Updated: Feb 1, 2019
Having recently attended Lux Live 2016 at the ExCeL centre in London at the end of November with the team, we were enlightened with how far lighting technology has come.
The conference really showcased the amazing lighting companies and their products. At NOVO, we all have different opinions of what was our favourite.
The technology that stood out for us the most was Li-Fi. There was a live demonstration of the technology. The first ever demonstration happened back in 2011. You can read about the Lux Live demonstration here.
What is Li-Fi?
Li-Fi or Light Fidelity is a bi-directional, high-speed, and fully networked wireless communication technology similar to Wi-Fi. Basically, it’s a way of transmitting data to devices wirelessly using visible light. The data is in the light beams. Data is sent by LEDs that pulse at a high frequency. LiFi signals are modulated at such a fast rate that the eye cannot perceive the modulation or “flicker”.
What are the Benefits?
Li-Fi has the potential to enable LED light in an office, home, street, and beyond to transmit data. This, for example, could make hot-desking simple as information could be sent through to the light source where the person is sat. Other lights could be dimmed or turned off, saving energy. Wi-Fi can be affected by the number of users and limited by the amount of data it can transmit. In theory, Li-Fi offers significantly more access points (each light) and therefore the number of users is not a significant problem. LiFi also has the capacity to open up thousands of additional data highways as it uses an unutilised portion of the electromagnetic spectrum which results in significantly higher speeds and data density. Li-Fi also offers enhanced security as light cannot travel through walls and therefore the wireless data can be physically contained, making it significantly more difficult to intercept the wireless signal.
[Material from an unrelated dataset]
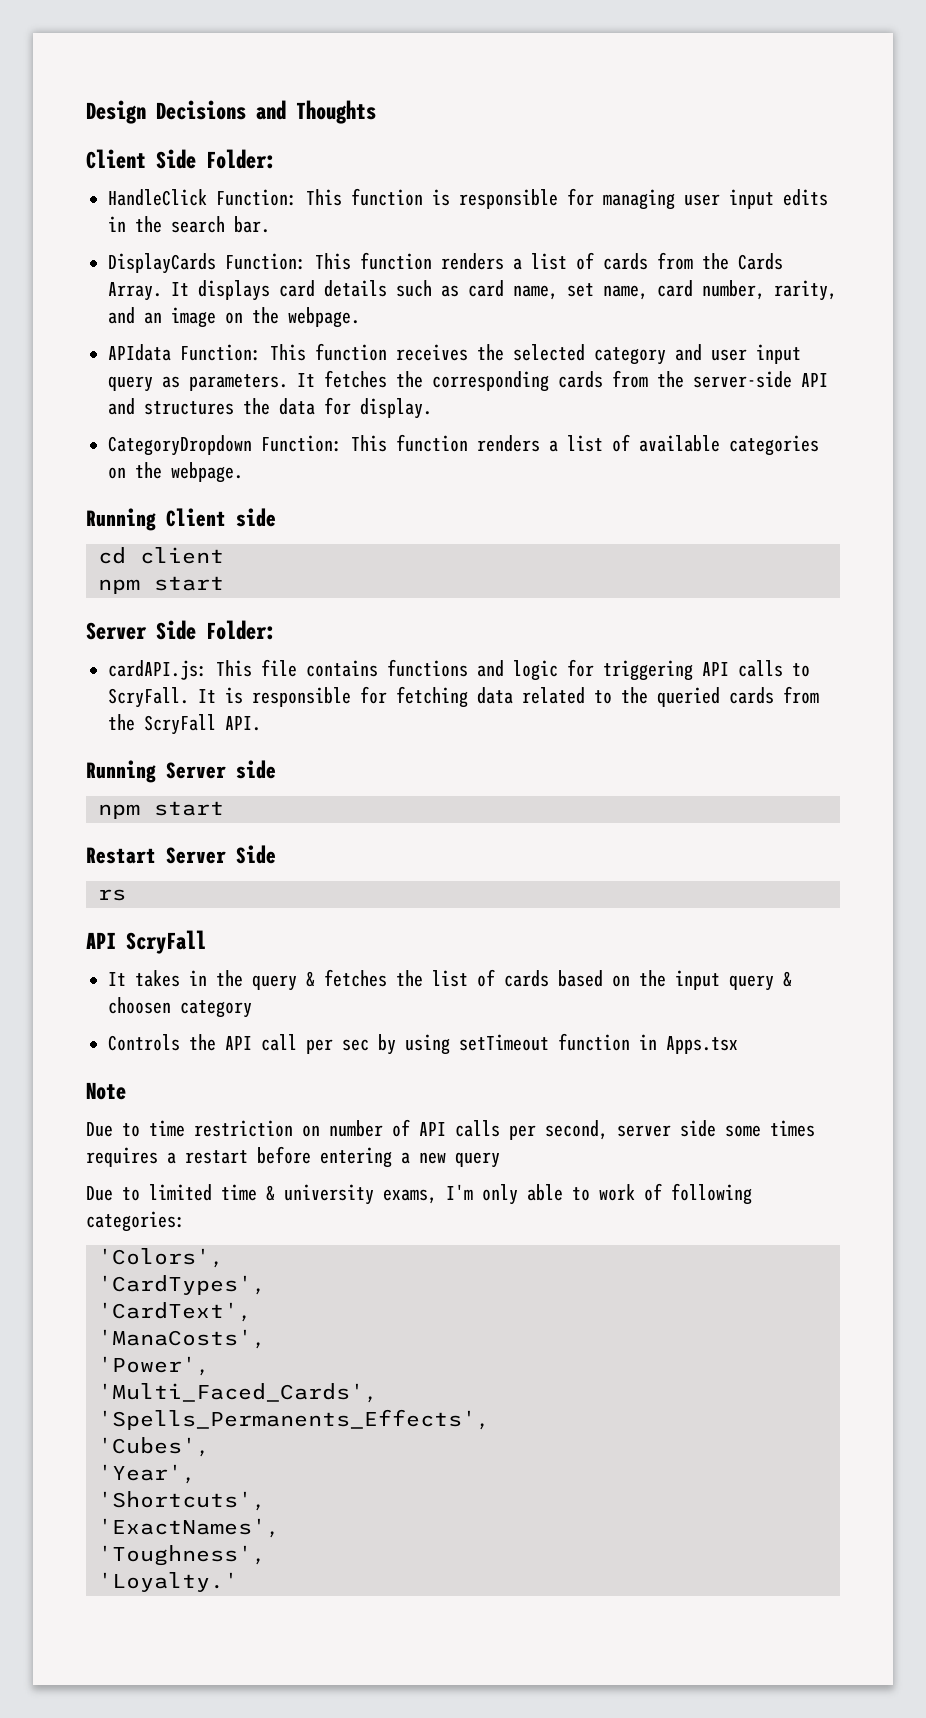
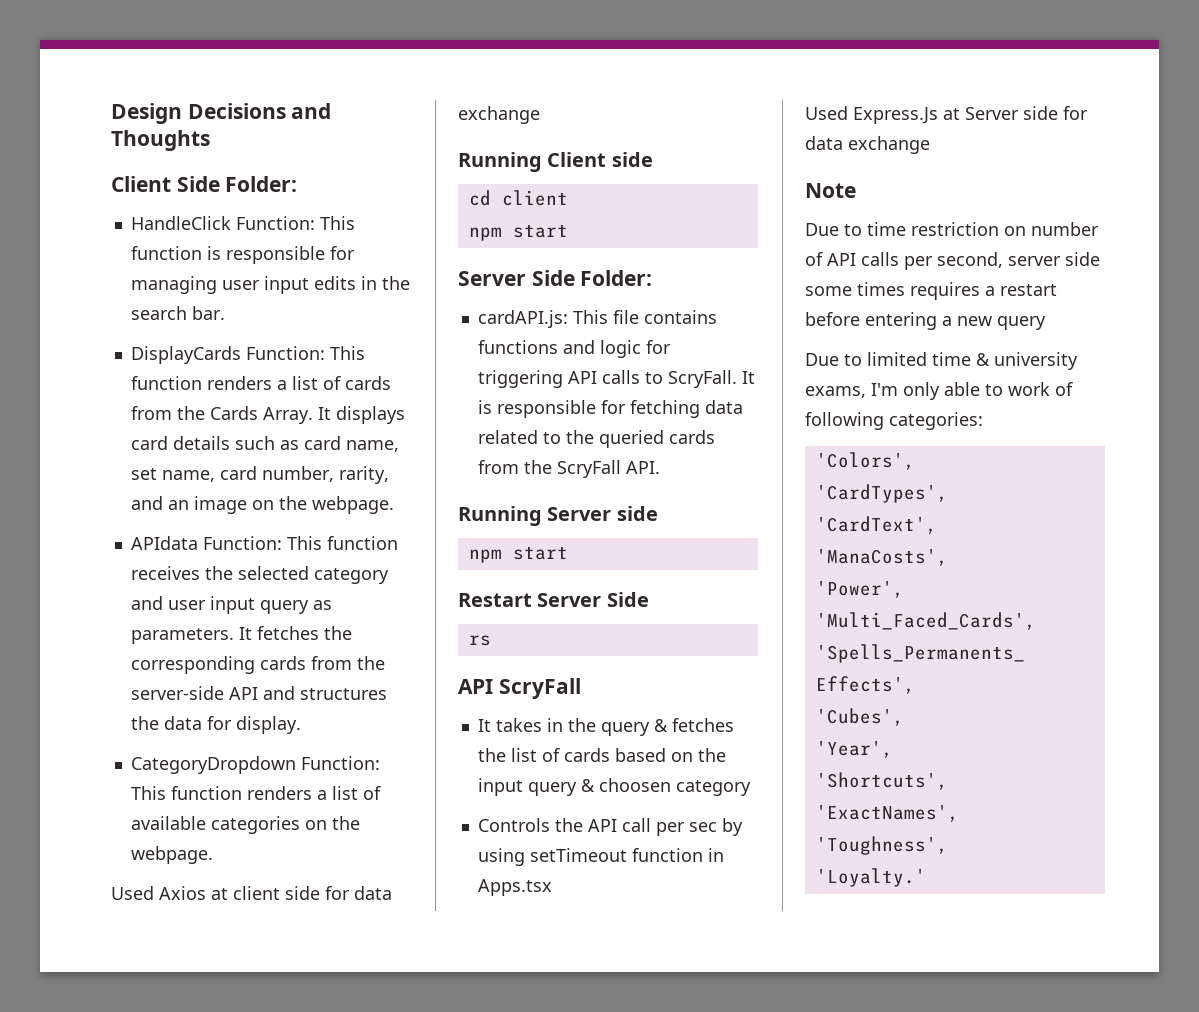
+ Used Axios at client side for data exchange
+ Used Express.Js at Server side for data exchange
Li-Fi could also be used in areas where it wouldn’t be possible to use Wi-Fi. Places where a radio signal could affect sensitive equipment, such as hospitals or in aircraft. Currently, Wi-Fi is near to having a spectrum crisis because it is close to full capacity. Whereas Li-Fi has almost no limitations, as the visible spectrum is 10,000 times larger than the entire radio frequency.
Currently, the technology on offer allows for a wireless experience like other RF technologies such as WiFi, using the LiFi-X dongle. However, the direction for Li-Fi is integration into everyone’s mobile devices. That requires investment into the technology and miniaturisation. This is something pureLiFi is currently working on and pureLiFi has maintained leadership in the development of Li-Fi since Professor Harald Haas introduced the concept back in 2011 at his Ted Global Talk.
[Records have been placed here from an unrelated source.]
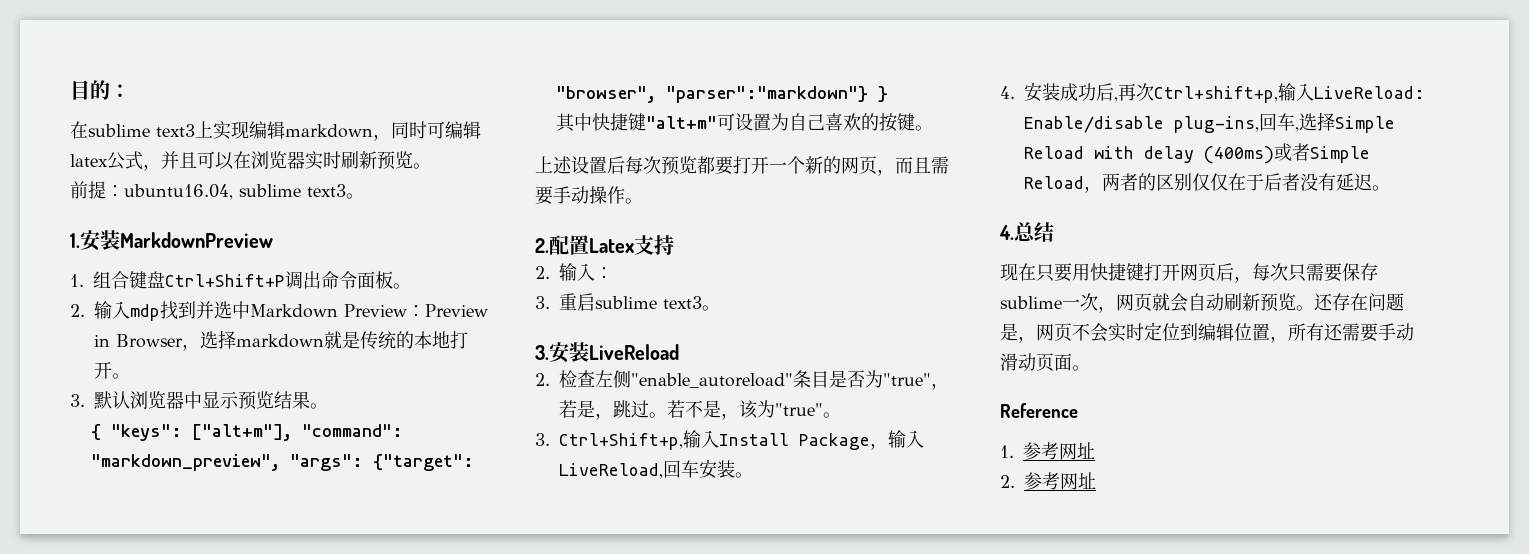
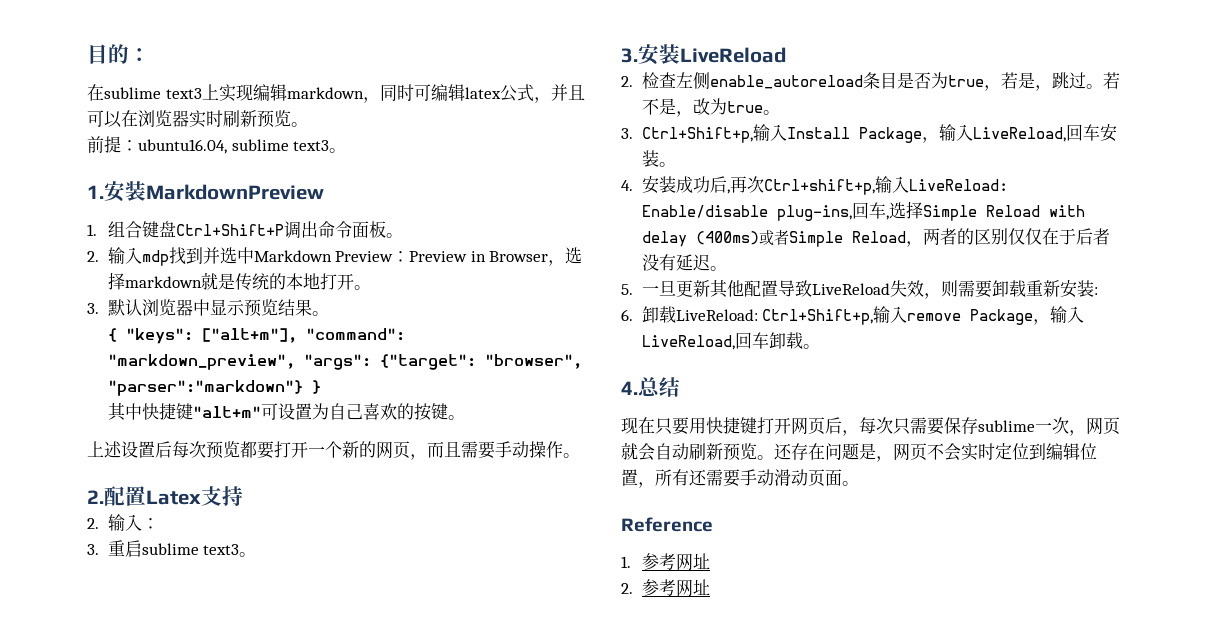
- 2.检查左侧"enable_autoreload"条目是否为"true"，若是，跳过。
+ 2.检查左侧enable_autoreload条目是否为true，若是，跳过。
- 若不是，该为"true"。
+ 若不是，改为true。
+ 5.一旦更新其他配置导致LiveReload失效，则需要卸载重新安装:
+ 6.卸载LiveReload: Ctrl+Shift+p,输入remove Package，输入LiveReload,回车卸载。

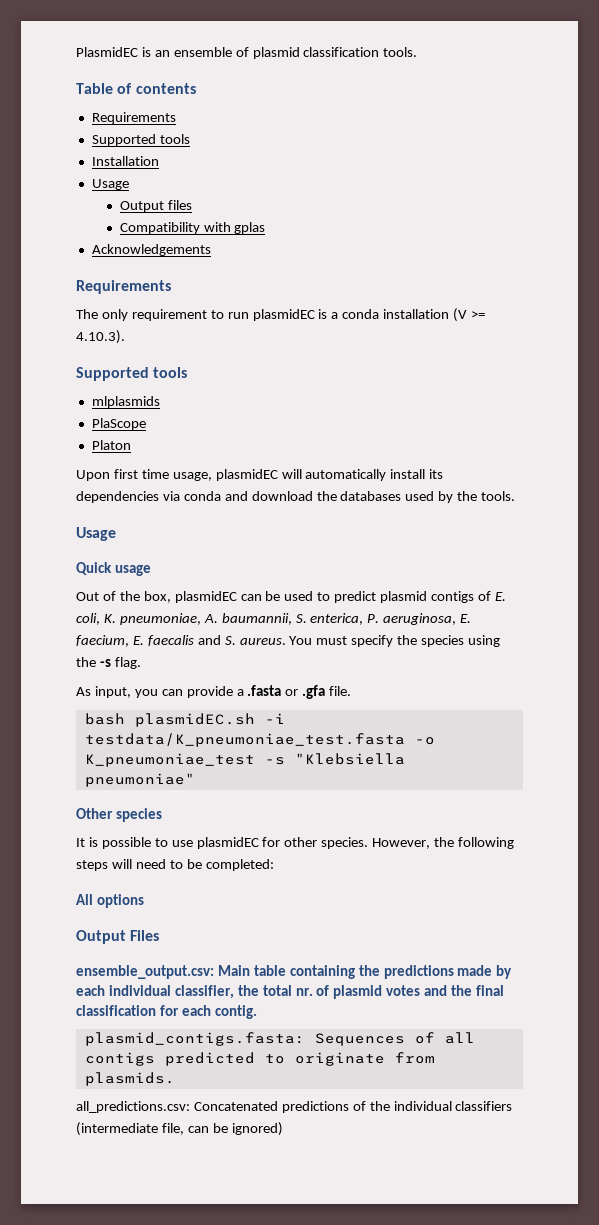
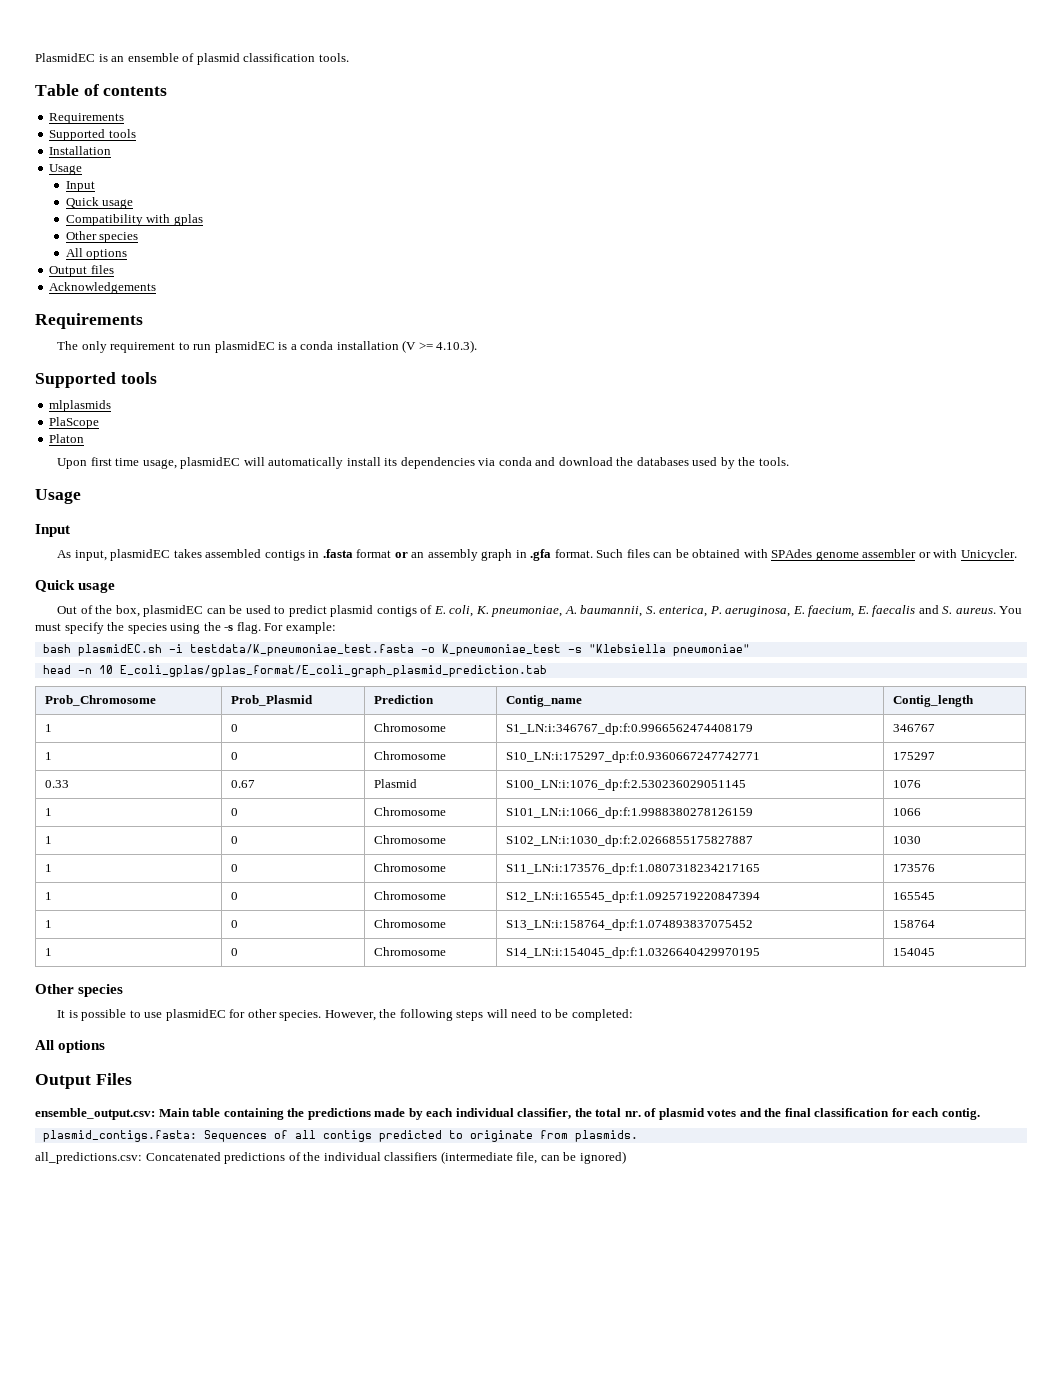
  Installation
  Usage
- Output files
+ Input
+ Quick usage
  Compatibility with gplas
+ Other species
+ All options
+ Output files
  Upon first time usage, plasmidEC will automatically install its dependencies via conda and download the databases used by the tools.
  Usage
+ Input
+ As input, plasmidEC takes assembled contigs in .fasta format or an assembly graph in .gfa format. Such files can be obtained with SPAdes genome assembler or with Unicycler.
- You must specify the species using the -s flag.
- As input, you can provide a .fasta or .gfa file.
+ You must specify the species using the -s flag. For example:
+ head -n 10 E_coli_gplas/gplas_format/E_coli_graph_plasmid_prediction.tab
+ Prob_Chromosome | Prob_Plasmid | Prediction | Contig_name | Contig_length
+ 1 | 0 | Chromosome | S1_LN:i:346767_dp:f:0.9966562474408179 | 346767
+ 1 | 0 | Chromosome | S10_LN:i:175297_dp:f:0.9360667247742771 | 175297
+ 0.33 | 0.67 | Plasmid | S100_LN:i:1076_dp:f:2.530236029051145 | 1076
+ 1 | 0 | Chromosome | S101_LN:i:1066_dp:f:1.9988380278126159 | 1066
+ 1 | 0 | Chromosome | S102_LN:i:1030_dp:f:2.0266855175827887 | 1030
+ 1 | 0 | Chromosome | S11_LN:i:173576_dp:f:1.0807318234217165 | 173576
+ 1 | 0 | Chromosome | S12_LN:i:165545_dp:f:1.0925719220847394 | 165545
+ 1 | 0 | Chromosome | S13_LN:i:158764_dp:f:1.074893837075452 | 158764
+ 1 | 0 | Chromosome | S14_LN:i:154045_dp:f:1.0326640429970195 | 154045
Below is an image that shows the leaps that pureLiFi has made in the last year with regards to miniaturisation. The product on the left is Li-Flame (Released in 2015) and the one on the right is LiFi-X (released in 2016) which is 14 times smaller. Progress is being made in miniaturisation, and its being made quickly.
Globally, the next area of innovation is the smart city. Currently, Amsterdam, Barcelona and Singapore are making great strides in this area, with more cities following suit. A big part of the smart city roll out is the inclusion of smart lighting and the use of new technology such as Power over Ethernet (POE). Due to this, it will allow for the swift deployment of LiFi as it allows for the repurposing of light for data with minimal additional requirements. pureLiFi is already experiencing this in the commercial space. LiFi is currently being used in a Smart Building in Paris called Sogeprom.
Obviously, this is currently emerging technology. It will continue to improve and become more accessible.